● **EXERCISE PROMPT**
Nothing outside the range is wanted. Repeat exactly the lines below from the one with "[164,775,204,784] tokens: ->" through the one with "[432,220,742,236] [432,242,488,255] The".

● **TASK INPUTS**
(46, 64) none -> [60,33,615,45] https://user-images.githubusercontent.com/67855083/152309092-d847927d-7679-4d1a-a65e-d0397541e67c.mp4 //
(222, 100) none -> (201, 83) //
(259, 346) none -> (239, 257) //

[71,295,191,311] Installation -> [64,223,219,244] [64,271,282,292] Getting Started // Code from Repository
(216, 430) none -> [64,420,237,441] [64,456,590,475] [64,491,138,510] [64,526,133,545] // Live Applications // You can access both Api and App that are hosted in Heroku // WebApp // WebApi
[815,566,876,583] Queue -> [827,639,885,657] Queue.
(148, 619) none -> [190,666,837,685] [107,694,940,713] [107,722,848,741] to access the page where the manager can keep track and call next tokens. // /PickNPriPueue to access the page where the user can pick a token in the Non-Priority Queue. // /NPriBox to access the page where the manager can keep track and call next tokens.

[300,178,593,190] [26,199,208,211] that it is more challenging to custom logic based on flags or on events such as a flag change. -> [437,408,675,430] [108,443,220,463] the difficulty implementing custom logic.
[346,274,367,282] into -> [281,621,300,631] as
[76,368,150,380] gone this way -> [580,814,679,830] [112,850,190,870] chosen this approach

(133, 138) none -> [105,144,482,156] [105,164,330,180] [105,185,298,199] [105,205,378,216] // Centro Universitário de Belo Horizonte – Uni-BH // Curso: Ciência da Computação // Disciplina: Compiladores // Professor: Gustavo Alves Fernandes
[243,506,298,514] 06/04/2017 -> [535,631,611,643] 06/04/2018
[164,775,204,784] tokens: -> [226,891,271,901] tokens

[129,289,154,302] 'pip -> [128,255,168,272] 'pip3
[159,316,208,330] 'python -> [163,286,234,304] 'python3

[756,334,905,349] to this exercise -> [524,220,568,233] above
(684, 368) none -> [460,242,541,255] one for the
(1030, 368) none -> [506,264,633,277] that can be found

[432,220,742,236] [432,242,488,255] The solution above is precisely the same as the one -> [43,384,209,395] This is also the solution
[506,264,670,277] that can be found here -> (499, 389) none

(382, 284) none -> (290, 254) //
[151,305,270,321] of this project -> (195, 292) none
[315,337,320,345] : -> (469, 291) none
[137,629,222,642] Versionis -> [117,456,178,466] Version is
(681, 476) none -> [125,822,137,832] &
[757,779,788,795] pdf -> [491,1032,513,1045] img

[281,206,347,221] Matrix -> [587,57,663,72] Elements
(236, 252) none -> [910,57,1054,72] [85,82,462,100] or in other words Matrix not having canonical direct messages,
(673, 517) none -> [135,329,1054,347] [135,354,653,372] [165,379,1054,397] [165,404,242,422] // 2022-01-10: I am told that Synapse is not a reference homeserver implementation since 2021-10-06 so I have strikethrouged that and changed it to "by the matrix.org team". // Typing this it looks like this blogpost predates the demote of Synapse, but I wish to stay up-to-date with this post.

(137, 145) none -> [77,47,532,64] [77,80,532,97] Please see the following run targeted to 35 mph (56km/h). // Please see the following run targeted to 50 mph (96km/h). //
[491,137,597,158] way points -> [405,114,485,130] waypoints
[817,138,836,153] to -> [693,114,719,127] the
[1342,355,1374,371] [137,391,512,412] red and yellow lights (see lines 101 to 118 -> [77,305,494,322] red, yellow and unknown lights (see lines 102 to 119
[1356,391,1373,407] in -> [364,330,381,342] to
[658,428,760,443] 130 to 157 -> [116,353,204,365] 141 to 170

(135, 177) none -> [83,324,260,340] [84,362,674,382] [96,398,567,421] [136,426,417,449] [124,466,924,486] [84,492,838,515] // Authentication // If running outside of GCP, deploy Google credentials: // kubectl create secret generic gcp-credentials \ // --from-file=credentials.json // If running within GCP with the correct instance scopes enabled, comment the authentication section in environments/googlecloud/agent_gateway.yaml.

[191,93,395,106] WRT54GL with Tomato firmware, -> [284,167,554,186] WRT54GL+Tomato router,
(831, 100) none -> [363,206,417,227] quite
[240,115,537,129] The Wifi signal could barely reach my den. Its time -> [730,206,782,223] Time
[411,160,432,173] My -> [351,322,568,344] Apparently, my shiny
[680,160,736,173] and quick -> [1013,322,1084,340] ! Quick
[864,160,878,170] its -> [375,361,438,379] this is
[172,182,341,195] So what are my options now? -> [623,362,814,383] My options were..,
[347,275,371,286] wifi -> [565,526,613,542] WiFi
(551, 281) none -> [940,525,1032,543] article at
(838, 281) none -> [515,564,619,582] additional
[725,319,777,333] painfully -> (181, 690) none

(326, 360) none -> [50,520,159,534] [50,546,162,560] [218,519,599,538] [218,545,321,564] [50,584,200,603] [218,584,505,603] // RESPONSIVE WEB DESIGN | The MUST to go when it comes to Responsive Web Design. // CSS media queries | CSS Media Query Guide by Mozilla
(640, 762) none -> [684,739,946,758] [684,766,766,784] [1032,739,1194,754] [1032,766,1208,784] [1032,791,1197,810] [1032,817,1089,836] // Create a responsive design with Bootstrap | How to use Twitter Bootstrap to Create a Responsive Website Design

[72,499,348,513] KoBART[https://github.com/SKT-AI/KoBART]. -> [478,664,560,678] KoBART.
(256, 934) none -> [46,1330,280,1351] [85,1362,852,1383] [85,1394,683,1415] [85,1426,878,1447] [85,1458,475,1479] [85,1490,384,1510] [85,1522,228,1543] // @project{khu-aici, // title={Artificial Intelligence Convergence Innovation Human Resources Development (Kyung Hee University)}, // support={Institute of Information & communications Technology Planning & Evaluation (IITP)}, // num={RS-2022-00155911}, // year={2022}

● **ANSWER AREA**
[164,775,204,784] tokens: -> [226,891,271,901] tokens

[129,289,154,302] 'pip -> [128,255,168,272] 'pip3
[159,316,208,330] 'python -> [163,286,234,304] 'python3

[756,334,905,349] to this exercise -> [524,220,568,233] above
(684, 368) none -> [460,242,541,255] one for the
(1030, 368) none -> [506,264,633,277] that can be found

[432,220,742,236] [432,242,488,255] The solution above is precisely the same as the one -> [43,384,209,395] This is also the solution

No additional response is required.